# TASK TO CARRY OUT
In the records below, find the line that contains "8 feb 2011: 44.1 -> 44.4" and the line that contains "2011-02-15: none -> 45.44", then retype exactly those two lines and every line between them.

# DATA SECTION
□ □ □ □ □

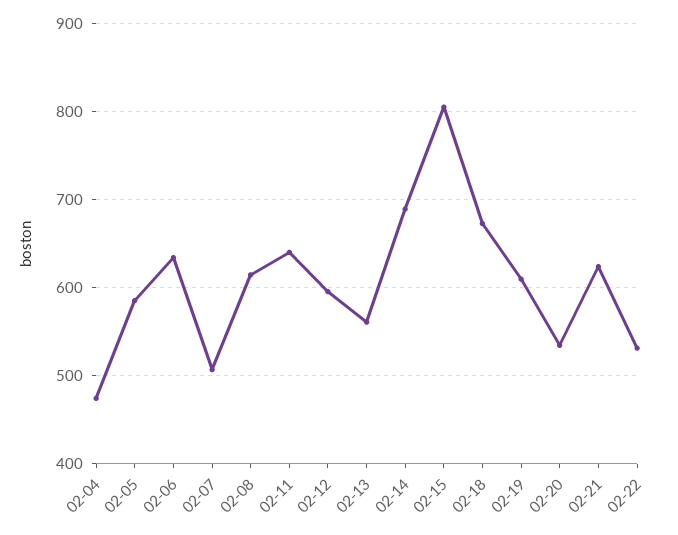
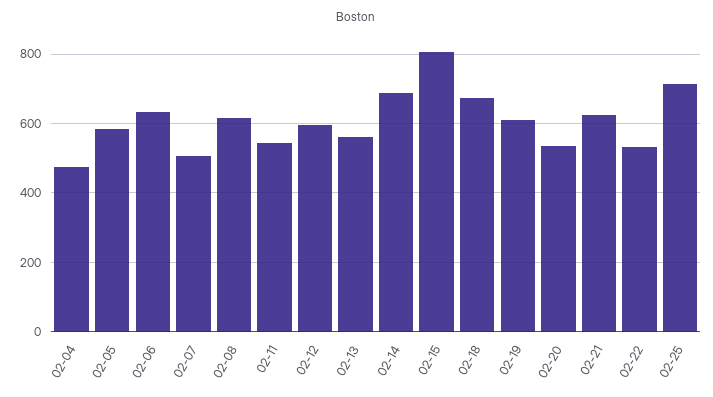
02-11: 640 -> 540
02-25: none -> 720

□ □ □ □ □

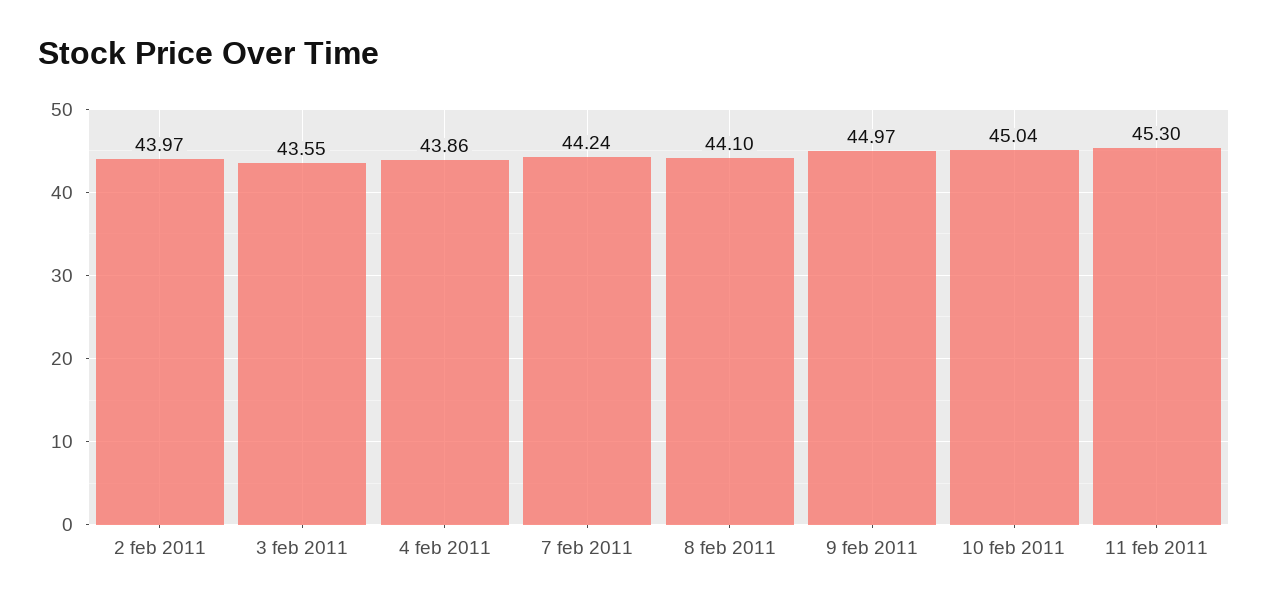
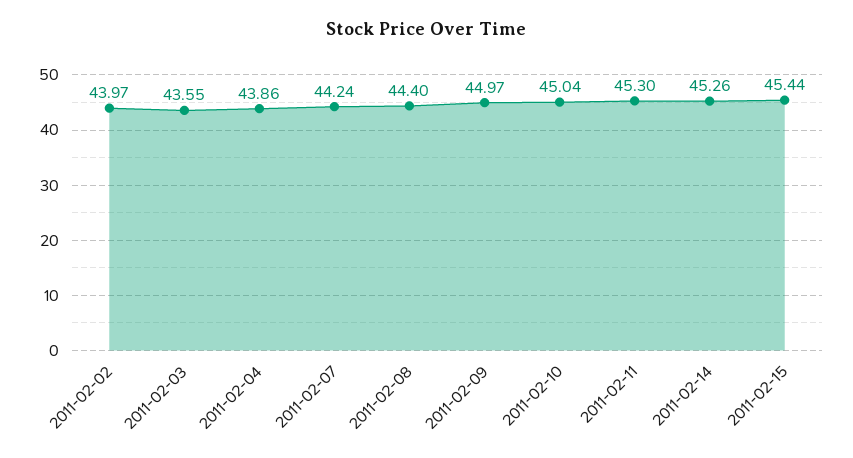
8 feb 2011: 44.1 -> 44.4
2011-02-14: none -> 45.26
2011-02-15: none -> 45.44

□ □ □ □ □

# TASK RESPONSE
8 feb 2011: 44.1 -> 44.4
2011-02-14: none -> 45.26
2011-02-15: none -> 45.44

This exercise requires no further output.